The Influence of Base Pair Tautomerism on Single Point Mutations in Aqueous DNA

Overview

Journal Interface Focus

Specialty Biology

Date 2020 Nov 12

PMID 33178413

Citations 9

Authors

A Gheorghiu

P V Coveney

A A Arabi

Affiliations

Soon will be listed here.

Abstract

The relationship between base pair hydrogen bond proton transfer and the rate of spontaneous single point mutations at ambient temperatures and pressures in aqueous DNA is investigated. By using an ensemble-based multiscale computational modelling method, statistically robust rates of proton transfer for the A:T and G:C base pairs within a solvated DNA dodecamer are calculated. Several different proton transfer pathways are observed within the same base pair. It is shown that, in G:C, the double proton transfer tautomer is preferred, while the single proton transfer process is favoured in A:T. The reported range of rate coefficients for double proton transfer is consistent with recent experimental data. Notwithstanding the approximately 1000 times more common presence of single proton transfer products from A:T, observationally there is bias towards G:C to A:T mutations in a wide range of living organisms.

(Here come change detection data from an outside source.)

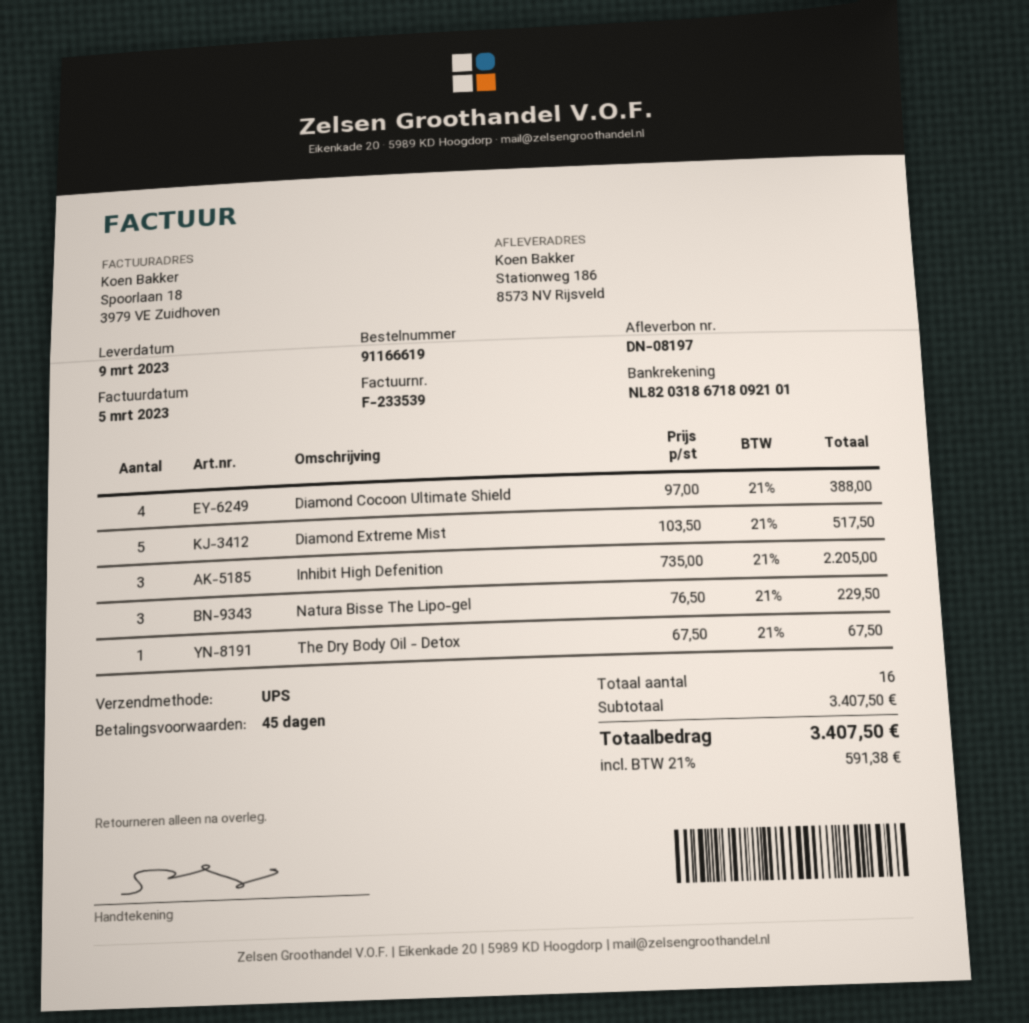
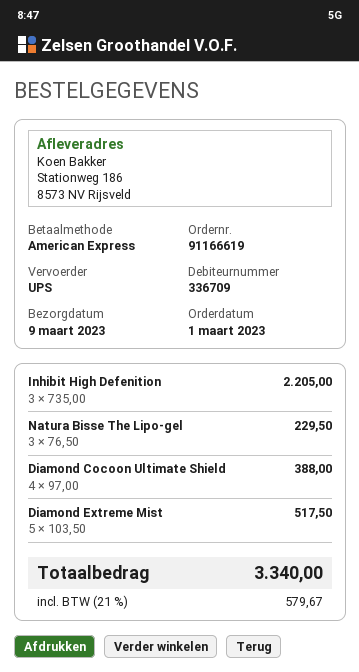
The Dry Body Oil - Detox: 1 x 67.50 = 67.50 -> none
tax: 21% = 591.38 -> 21% = 579.67
total: 3407.50 -> 3340.00

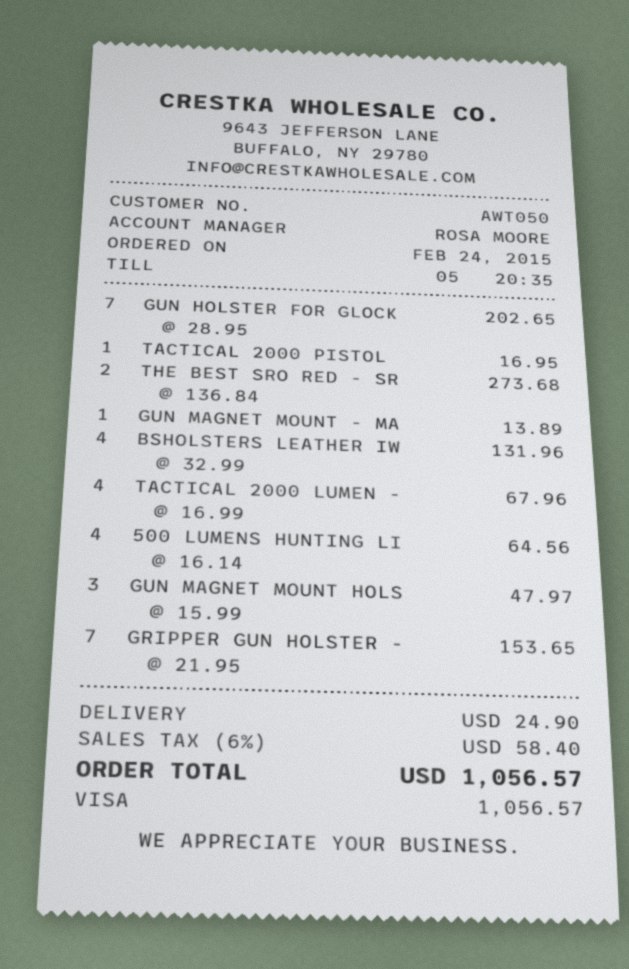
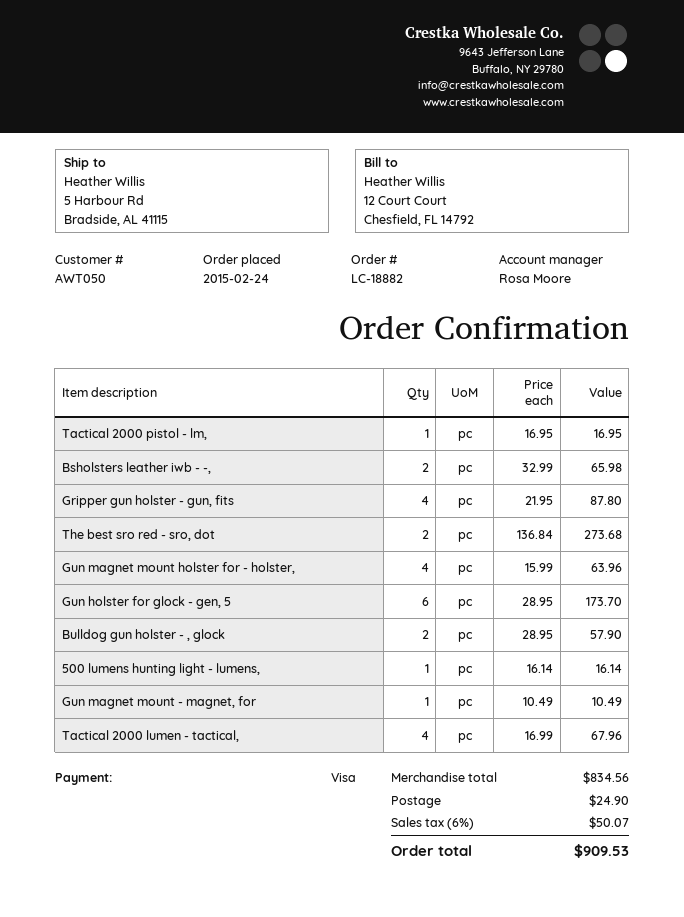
GUN HOLSTER FOR GLOCK: 7 x 28.95 = 202.65 -> 6 x 28.95 = 173.70
GUN MAGNET MOUNT - MA: 1 x 13.89 = 13.89 -> 1 x 10.49 = 10.49
BSHOLSTERS LEATHER IW: 4 x 32.99 = 131.96 -> 2 x 32.99 = 65.98
500 LUMENS HUNTING LI: 4 x 16.14 = 64.56 -> 1 x 16.14 = 16.14
GUN MAGNET MOUNT HOLS: 3 x 15.99 = 47.97 -> 4 x 15.99 = 63.96
GRIPPER GUN HOLSTER -: 7 x 21.95 = 153.65 -> 4 x 21.95 = 87.80
Bulldog gun holster - , glock: none -> 2 x 28.95 = 57.90
tax: 6% = 58.40 -> 6% = 50.07
total: 1056.57 -> 909.53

We infer that the double proton transfer reactions between G:C base pairs have a negligible contribution towards this bias for the following reasons: (i) the maximum half-life of the G*:C* tautomer is in the range of picoseconds, which is significantly smaller than the milliseconds it takes for DNA to unwind during replication, (ii) statistically, the majority of G*:C* tautomers revert back to their canonical forms through a barrierless process, and (iii) the thermodynamic instability of the tautomers with respect to the canonical base pairs. Through similar reasoning, we also deduce that proton transfer in the A:T base pair does not contribute to single point mutations in DNA.

Citing Articles

Electronic and Nuclear Quantum Effects on Proton Transfer Reactions of Guanine-Thymine (G-T) Mispairs Using Combined Quantum Mechanical/Molecular Mechanical and Machine Learning Potentials.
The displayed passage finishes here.